Sinai’s work isn’t confined to the current outbreak. When I met him in the Congo in March, he was three years into an effort to map several provinces, including Kwango, which is south of the current Ebola outbreak, and east of the capital of Kinshasa. He used machine-learning tools to identify villages and other settlements on satellite images, and then met with health-zone officials to label these correctly. “It’s mapping local knowledge onto digital reality,” he told me at the time.
In the office of Pierre Mwela Mangezi, the province’s medical director, Sinai presented his latest digital map, holding it up next to an older, rougher version that was hanging on the wall, and a simpler, hand-drawn one that was pinned to the door. “I’m going to need a bigger wall,” Mangezi joked.
The differences between the maps are subtle, but crucial. For example, some health areas that shared a border on the old maps no longer do on the new ones. “It’s very important,” Mangezi said. “This is the first time that we’ve had a map of all the health areas in the province. Every 3 weeks, we send people out to health centers, and the maps help with that. Sometimes when we do vaccinations, we forget certain villages, and the maps will help us remember.”

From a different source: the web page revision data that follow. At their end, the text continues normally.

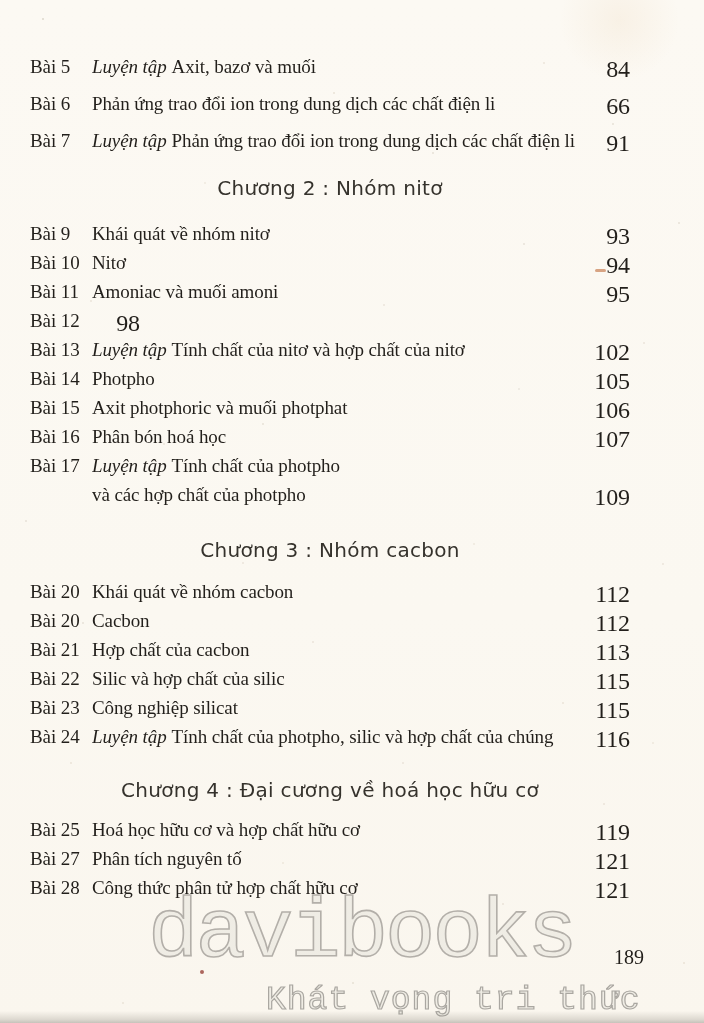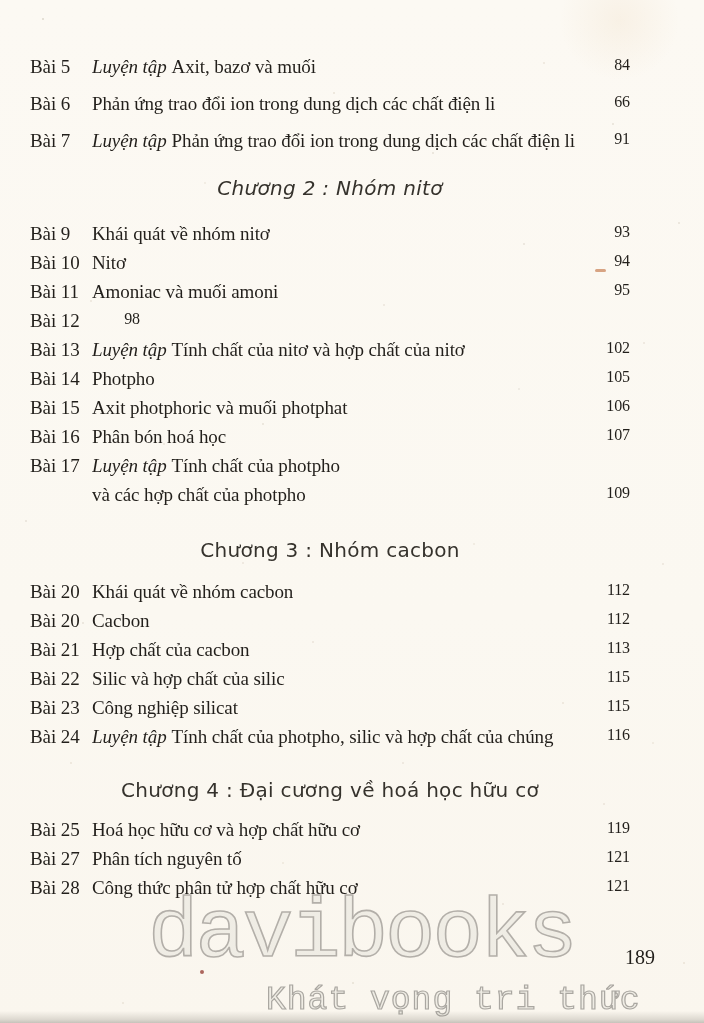--- a/index.html
+++ b/index.html
@@ -57,7 +57,7 @@
   .row-title { flex: 1 1 auto; overflow: hidden; }
   .t-italic { }
   .t-italic:not(:empty) { margin-right: 5px; }
-  .row-page { flex: 0 0 48px; width: 48px; text-align: right; font-size: 16px; }
+  .row-page { flex: 0 0 48px; width: 48px; text-align: right; font-size: 24px; }
   .chapter-heading {
     height: 30px; line-height: 30px;
     text-align: center;

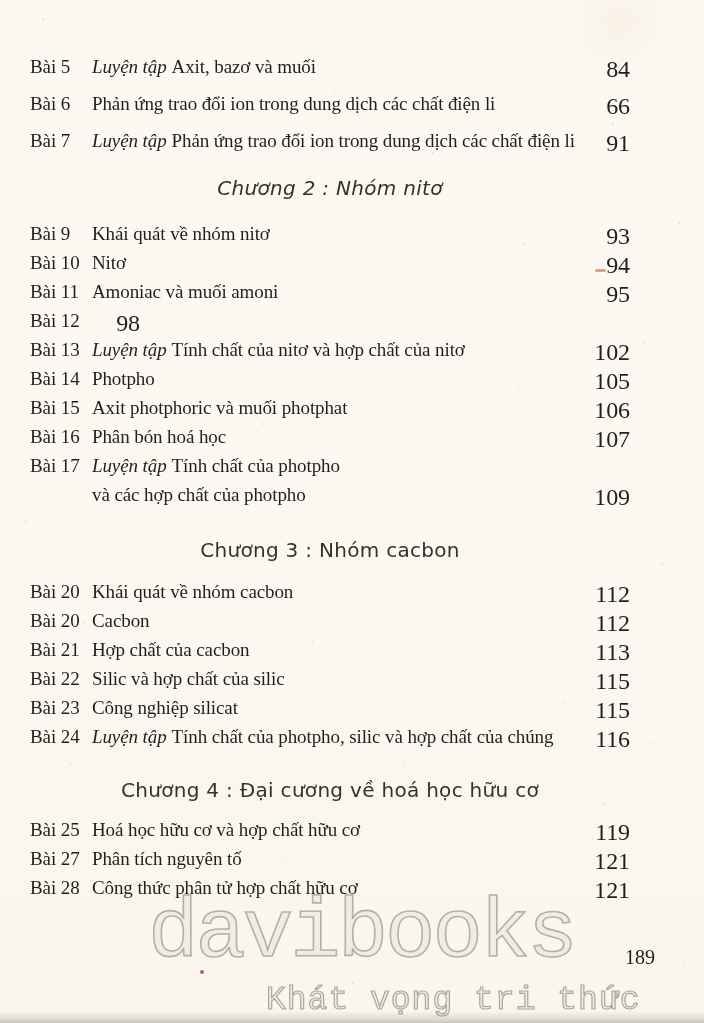--- a/index.html
+++ b/index.html
@@ -67,7 +67,7 @@
     letter-spacing: 0.3px;
     color: #35322c;
   }
-  .hd-1 { margin: 6px 0 20px; font-style: italic; }
+  .hd-1 { margin: 6px 0 20px; }
   .hd-2 { margin: 22px 0 16px; }
   .hd-3 { margin: 20px 0 14px; }
   .footer-page {

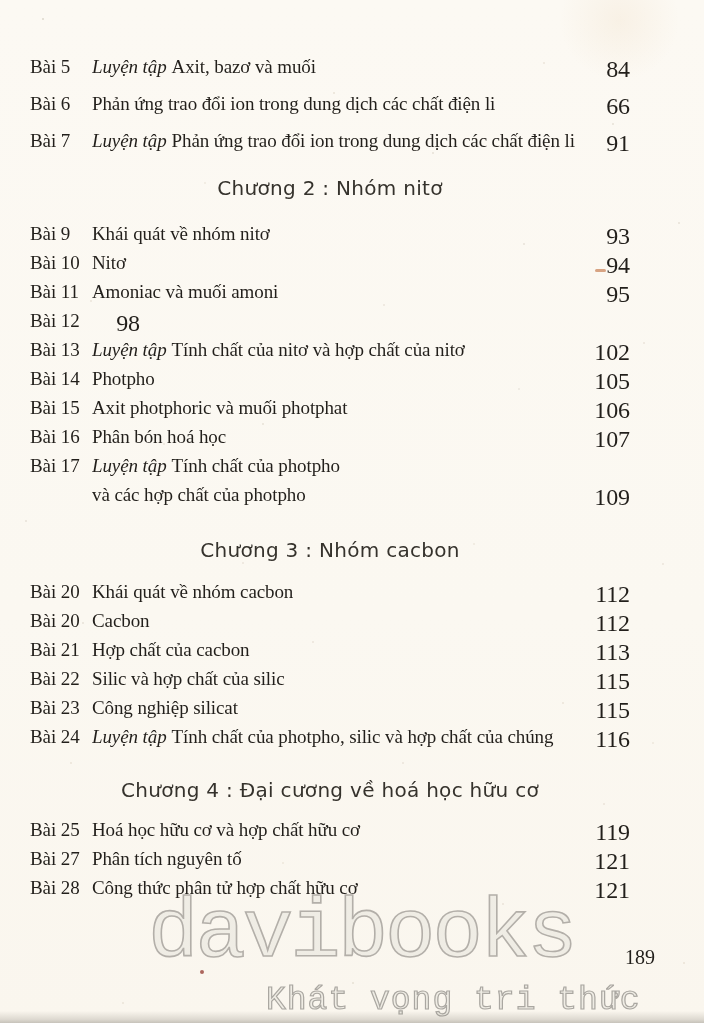--- a/index.html
+++ b/index.html
@@ -72,7 +72,7 @@
   .hd-3 { margin: 20px 0 14px; }
   .footer-page {
     position: absolute;
-    top: 946px; right: 49px;
+    top: 946px; right: 60px;
     font-size: 20px;
     z-index: 2;
   }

Using the maps, Sinai and his colleagues are also doing a small-scale census of the region, to work out how many people live in each settlement and so estimate the total population. That project, funded by the Bill and Melinda Gates Foundation, is especially important because the Congo hasn’t done a formal census since 1984. All population figures since then are estimates, based on a 3 percent growth rate—and errors can make health work more difficult.
“Let’s say you have a village with 500 kids, and your estimate is that there are 100,” Sinai explained. “Someone could go and say: I vaccinated 100 people so I got 100 percent of them—and they didn’t. Alternatively, if you think there are 400 kids and there are actually just 200, half your doses are wasted, and the records will say that coverage is at just 50 percent.”

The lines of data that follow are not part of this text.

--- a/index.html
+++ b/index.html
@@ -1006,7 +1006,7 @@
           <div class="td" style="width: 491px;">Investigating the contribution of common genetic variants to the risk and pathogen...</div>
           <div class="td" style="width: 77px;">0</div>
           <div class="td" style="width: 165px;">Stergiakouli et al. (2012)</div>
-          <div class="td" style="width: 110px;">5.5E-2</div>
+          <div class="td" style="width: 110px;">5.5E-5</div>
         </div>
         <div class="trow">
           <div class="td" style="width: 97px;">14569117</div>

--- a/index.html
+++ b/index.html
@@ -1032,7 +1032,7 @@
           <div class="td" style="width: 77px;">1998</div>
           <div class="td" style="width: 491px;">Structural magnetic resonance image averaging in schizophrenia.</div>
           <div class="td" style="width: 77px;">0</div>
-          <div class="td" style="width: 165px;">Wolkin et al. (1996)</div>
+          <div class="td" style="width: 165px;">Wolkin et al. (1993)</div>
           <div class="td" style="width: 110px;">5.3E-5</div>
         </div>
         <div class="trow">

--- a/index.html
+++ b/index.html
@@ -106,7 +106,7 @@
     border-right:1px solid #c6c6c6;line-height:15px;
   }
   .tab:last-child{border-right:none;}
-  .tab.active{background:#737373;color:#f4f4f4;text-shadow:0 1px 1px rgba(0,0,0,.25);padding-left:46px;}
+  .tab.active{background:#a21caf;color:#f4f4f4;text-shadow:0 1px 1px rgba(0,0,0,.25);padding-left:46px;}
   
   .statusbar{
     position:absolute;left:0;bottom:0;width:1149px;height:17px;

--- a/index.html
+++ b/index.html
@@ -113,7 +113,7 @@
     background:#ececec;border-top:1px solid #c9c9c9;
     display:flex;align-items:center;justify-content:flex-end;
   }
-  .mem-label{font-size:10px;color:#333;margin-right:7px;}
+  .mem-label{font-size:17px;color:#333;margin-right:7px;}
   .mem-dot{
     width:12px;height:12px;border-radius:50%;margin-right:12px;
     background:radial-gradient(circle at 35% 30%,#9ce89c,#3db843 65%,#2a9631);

To get better estimates, teams of Congolese surveyors traveled to over 500 randomly selected sites around Kinshasa and its neighboring provinces, and did population counts for each building. To do so, they often had to trudge through thick forests and wade across rivers. They were guided only by handheld tablets, following blue dots in otherwise featureless green terrain. “There’s a face and a story behind every data point,” Sinai said. “When I saw the data, I was like: How did these guys get there?”
At the back of a shaded restaurant, in the town of Kenge, Sinai greeted a team of six surveyors, most of whom he hadn’t seen for over a year. After the hugs and handshakes, he opened his laptop to show them the results of their efforts. He zoomed in on a cluster of white dots, each one a village. “These are the first time that any of these have been placed on a map, to our knowledge,” he said.
A man named Mitterand pointed out two locations that seemed 20 kilometers apart, but actually involved a 70-kilometer round trip, the last third of which he did on foot. Many of the others expressed surprise that many places were more isolated than even they expected, and had little access to even rudimentary healthcare. Some hoped that health workers could now more easily find these remote settlements. They felt proud that they had literally put these places on the map.
“You can make it real,” said Susa, one of the surveyors.